The security objective O.Crypto_Key_Man requires that the TOE manage FieldUpgrade
cryptographic keys in a manner to protect their confidentiality and integrity. This objective is
addressed by the following SFR:
• FCS_CKM.4 requires the TSF to be able destroy cryptographic keys in accordance
with a specific key destruction method.
• FCS_COP.1/AES requires that the TSF provides the ability to perform symmetric
encryption and decryption of data.
• FCS_COP.1/ECDSA requires that the TSF provides the ability to perform signature
verification of data.
The security objective O.Tamper_Resistance requires the TOE to resist physical tampering of the
TSF by hostile users. This security objective is addressed by the following SFR:
• FPT_PHP.3 which requires that the TSF resists physical manipulation and physical probing.
• FPT_ITT.1 that require the TSF to prevent the disclosure of field update data when
transmitted between physically separated parts of the TOE.
• FPT_FLS.1/FS and FPT_FLS.1/SD as the TSF preserve a secure state when the different
types of failures are detected.
The security objective O.FieldUpgradeControl requires that the TOE accepts only authentic field
update data provided by the TOE vendor. This objective is addressed by the following SFRs:
• FMT_SMR.1 defines a set of roles that the TSF shall maintain.

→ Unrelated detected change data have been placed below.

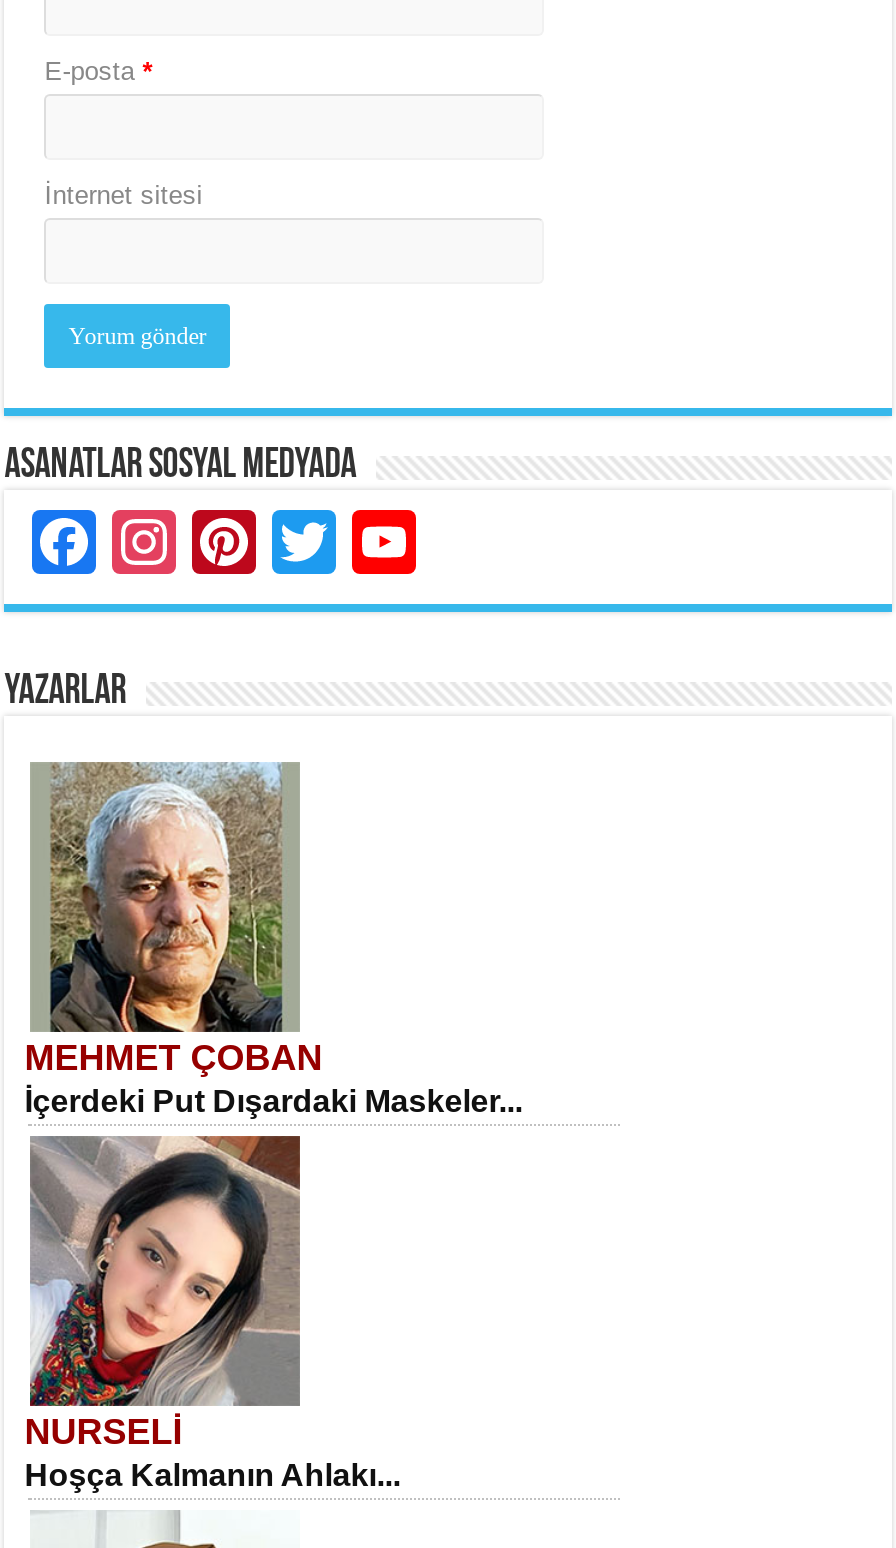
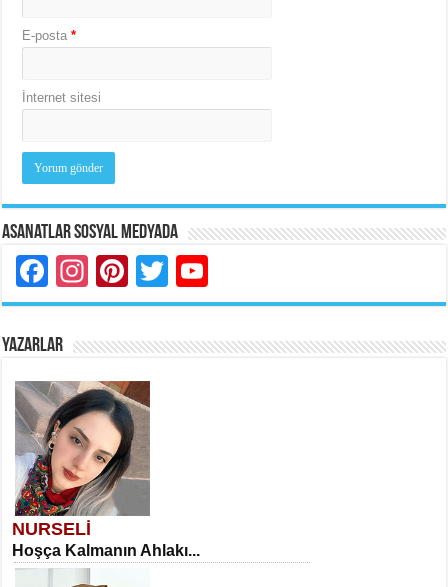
- [image]
- MEHMET ÇOBAN
- İçerdeki Put Dışardaki Maskeler...
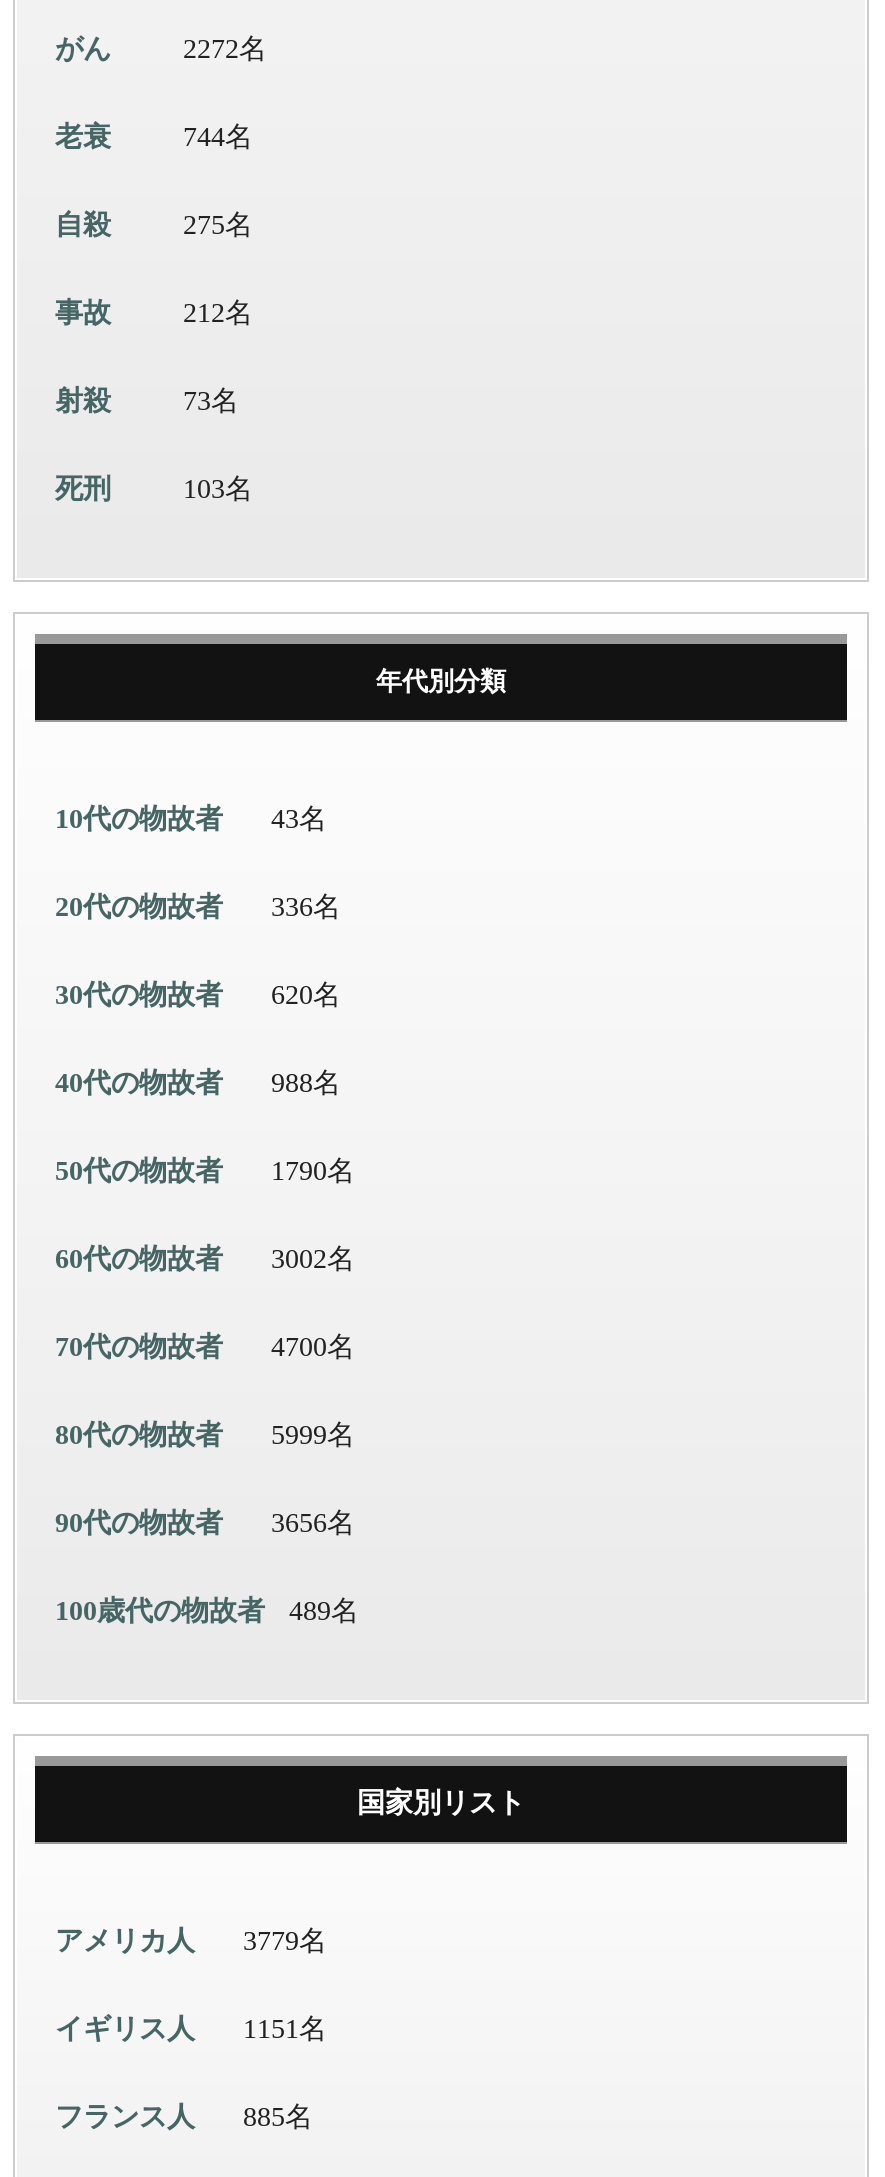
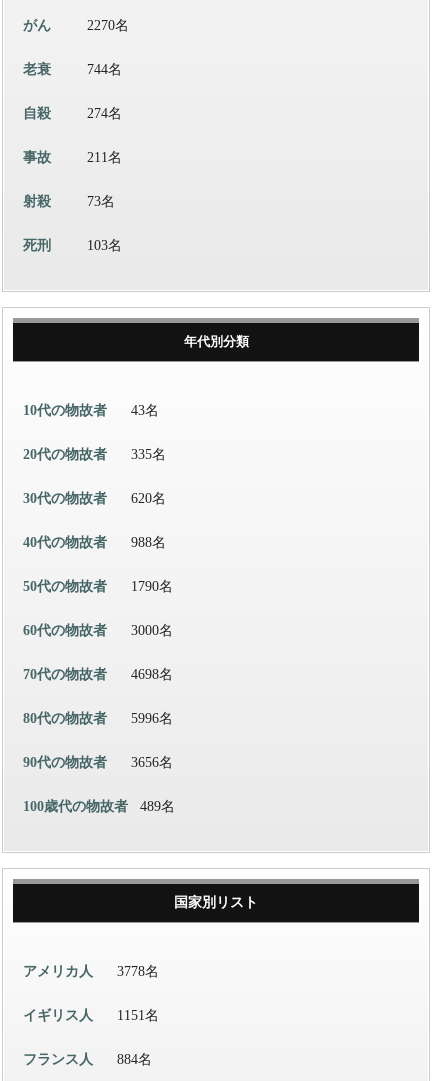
- 2272名
+ 2270名

- 275名
+ 274名

- 212名
+ 211名

- 20代の物故者 336名
+ 20代の物故者 335名

- 60代の物故者 3002名
+ 60代の物故者 3000名

- 70代の物故者 4700名
+ 70代の物故者 4698名

- 80代の物故者 5999名
+ 80代の物故者 5996名

- アメリカ人 3779名
+ アメリカ人 3778名

- フランス人 885名
+ フランス人 884名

Also, the association of
users with these roles is required by this SFR.
• FDP_ACC.2/States requires that the TSF enforces the TPM State Control SFP on all
subjects, objects and operations among subjects and objects covered by the SFP. The
operations shall be covered by an access control SFP.
• FDP_ACF.1/States defines rules to enforce a policy regarding the TOE states, transitions
between states and required authorisations to change the state of the TOE. This includes
the state transition regarding the FUM state and the rules for the required authorisations.

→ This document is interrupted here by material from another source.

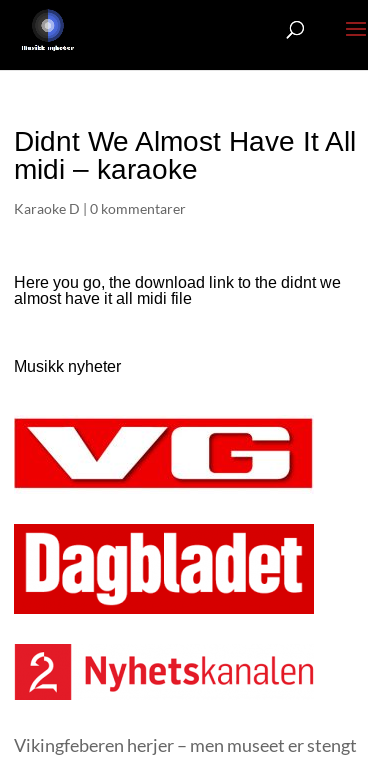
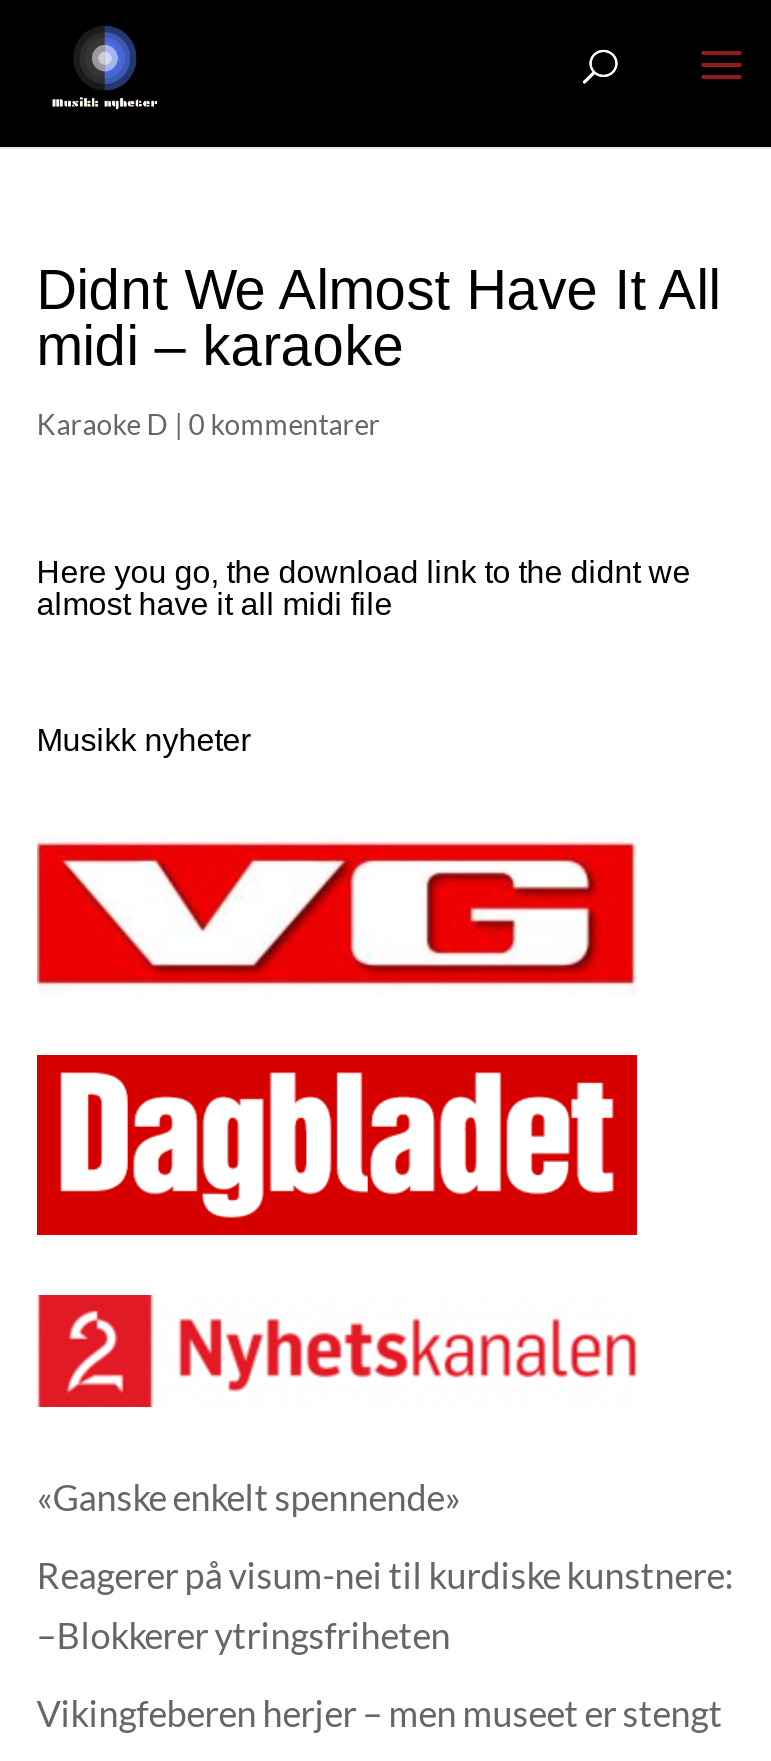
+ «Ganske enkelt spennende»
+ Reagerer på visum-nei til kurdiske kunstnere:
+ –Blokkerer ytringsfriheten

• FMT_MSA.1/States requires that a TSF shall enforce a SFP to restrict the ability to
modify the TOE state.
• FMT_MSA.3/States requires that the TSF shall enforce a SFP to provide restrictive
default values for security attributes and nobody is authorised to specify alternative
default initial values.
• FCS_COP.1/AES requires that the TSF provides the ability to perform symmetric
encryption and decryption of data used to prove the authenticity of the field update
data.
• FCS_COP.1/SHA requires that the TSF provides the ability to generate hash values
used to prove the authenticity of the field update data.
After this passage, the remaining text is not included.